Would you copy all lines in the data that contain the word "using"?

_ _ _

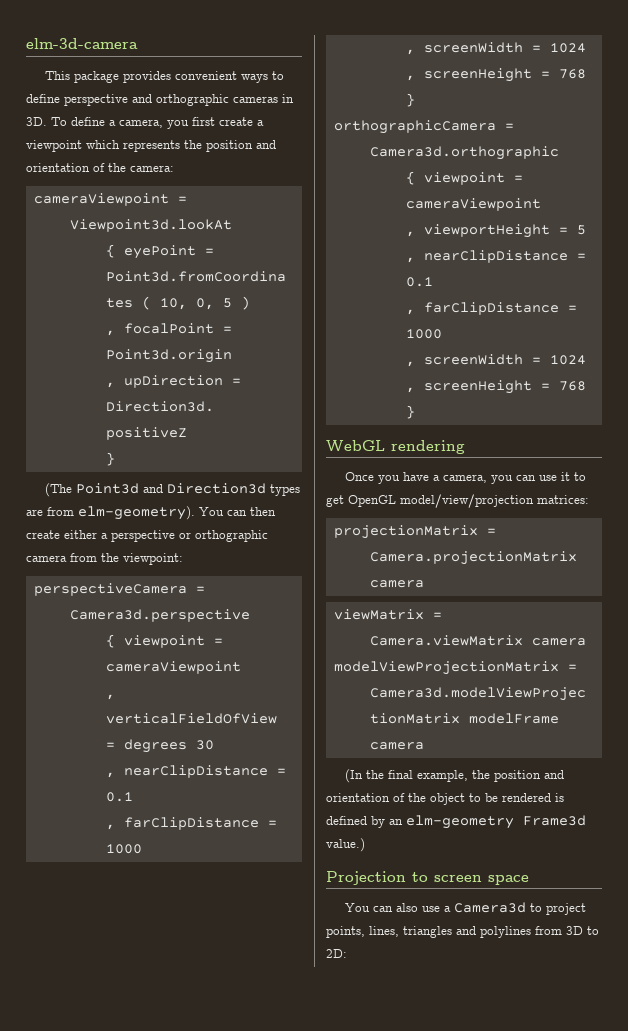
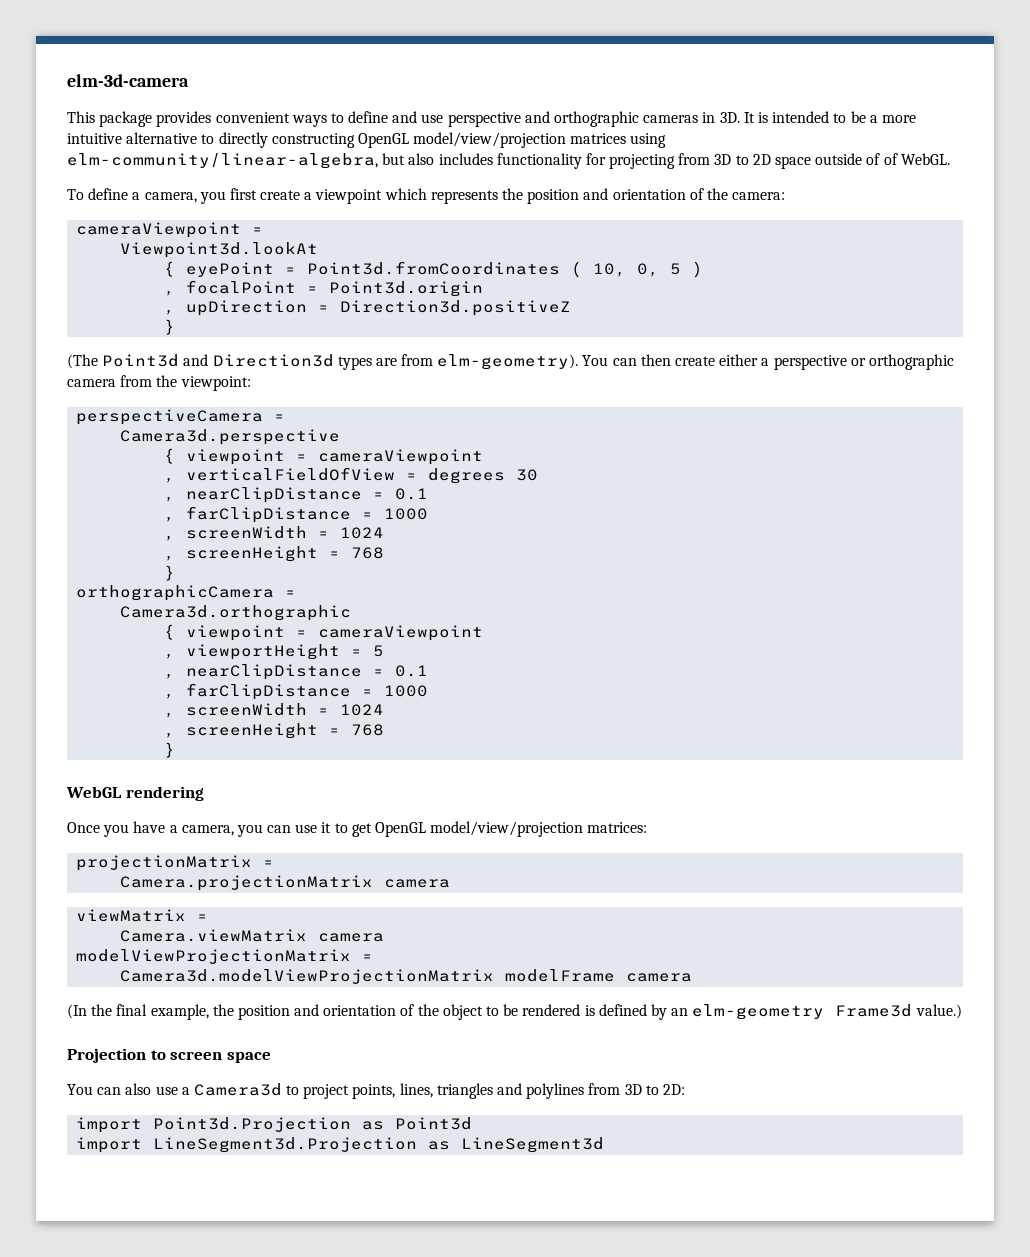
(60, 98) none -> [392,111,444,123] and use
(47, 121) none -> [743,111,916,123] [67,132,667,148] [67,153,950,169] It is intended to be a more intuitive alternative to directly constructing OpenGL model/view/projection matrices using elm-community/linear-algebra, but also includes functionality for projecting from 3D to 2D space outside of of WebGL. //
(347, 953) none -> [76,1117,473,1133] [76,1137,605,1153] // import Point3d.Projection as Point3d // import LineSegment3d.Projection as LineSegment3d

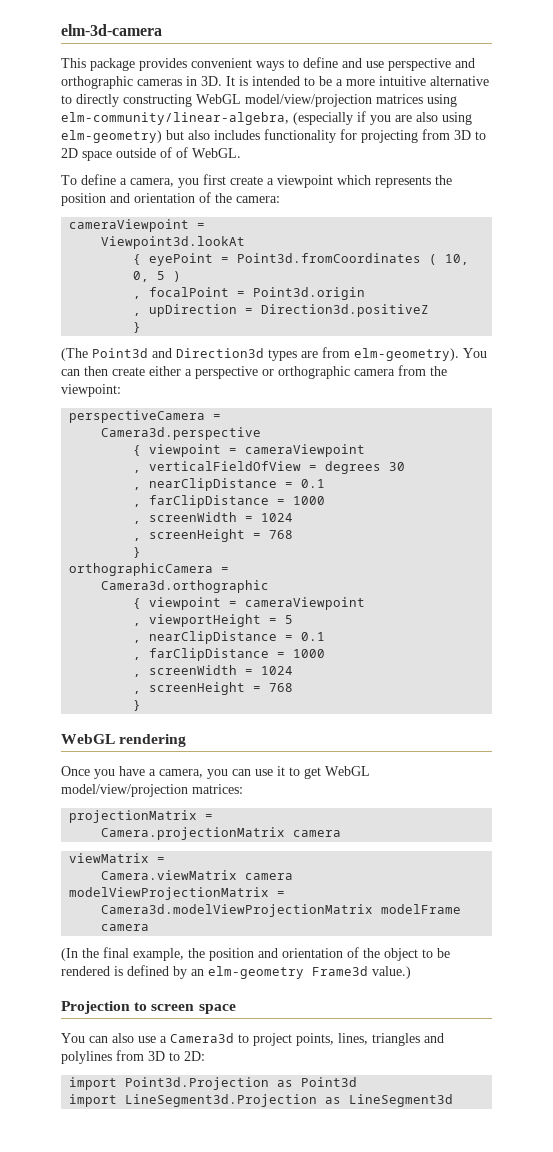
[357,133,409,148] OpenGL -> [196,94,241,104] WebGL
(378, 161) none -> [293,111,472,125] [61,130,162,143] (especially if you are also using elm-geometry)
[375,822,427,837] OpenGL -> [325,766,370,776] WebGL

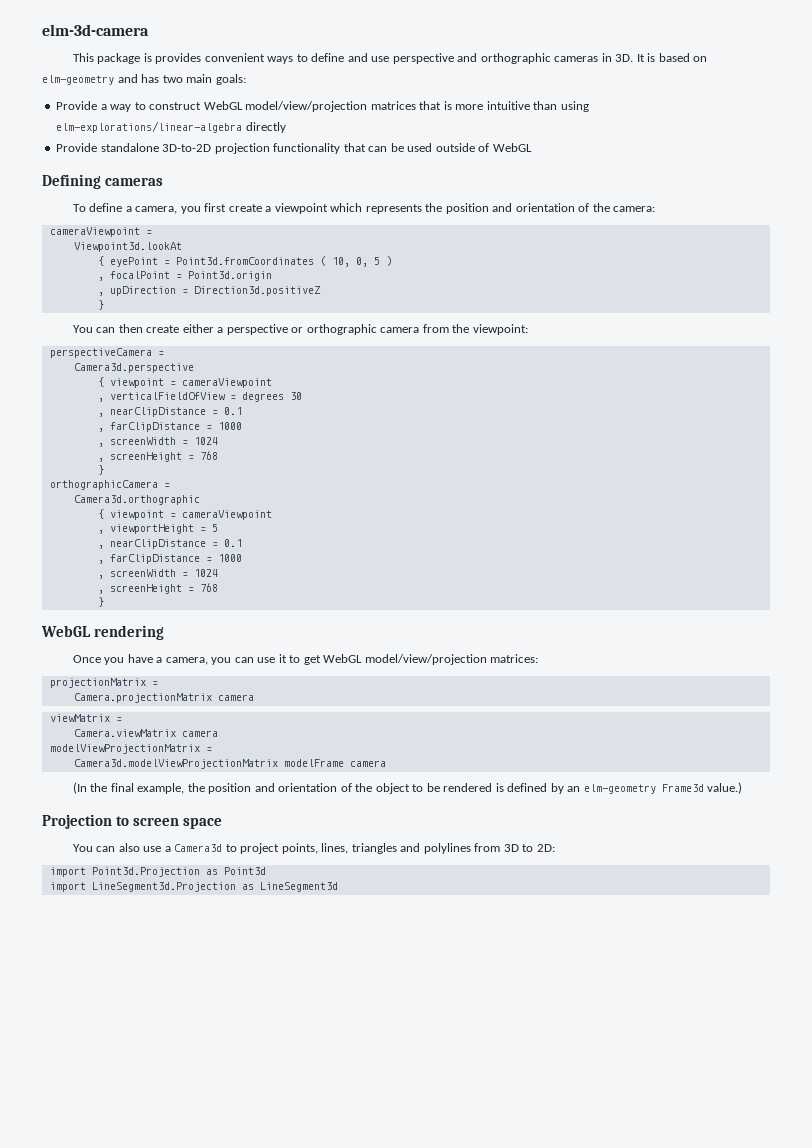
(135, 64) none -> [143,53,152,62] is
[252,76,489,86] [61,94,457,107] [61,111,472,125] [61,129,486,143] [61,147,241,161] intended to be a more intuitive alternative to directly constructing WebGL model/view/projection matrices using elm-community/linear-algebra, (especially if you are also using elm-geometry) but also includes functionality for projecting from 3D to 2D space outside of of WebGL. -> [658,53,708,62] [42,74,246,85] [56,101,589,112] [56,121,286,133] [56,143,532,154] [42,174,163,189] based on elm-geometry and has two main goals: // Provide a way to construct WebGL model/view/projection matrices that is more intuitive than using elm-explorations/linear-algebra directly // Provide standalone 3D-to-2D projection functionality that can be used outside of WebGL // Defining cameras
[61,347,459,361] (The Point3d and Direction3d types are from elm-geometry). -> (104, 305) none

_ _ _

(Response to this exercise):
(47, 121) none -> [743,111,916,123] [67,132,667,148] [67,153,950,169] It is intended to be a more intuitive alternative to directly constructing OpenGL model/view/projection matrices using elm-community/linear-algebra, but also includes functionality for projecting from 3D to 2D space outside of of WebGL. //
(378, 161) none -> [293,111,472,125] [61,130,162,143] (especially if you are also using elm-geometry)
[252,76,489,86] [61,94,457,107] [61,111,472,125] [61,129,486,143] [61,147,241,161] intended to be a more intuitive alternative to directly constructing WebGL model/view/projection matrices using elm-community/linear-algebra, (especially if you are also using elm-geometry) but also includes functionality for projecting from 3D to 2D space outside of of WebGL. -> [658,53,708,62] [42,74,246,85] [56,101,589,112] [56,121,286,133] [56,143,532,154] [42,174,163,189] based on elm-geometry and has two main goals: // Provide a way to construct WebGL model/view/projection matrices that is more intuitive than using elm-explorations/linear-algebra directly // Provide standalone 3D-to-2D projection functionality that can be used outside of WebGL // Defining cameras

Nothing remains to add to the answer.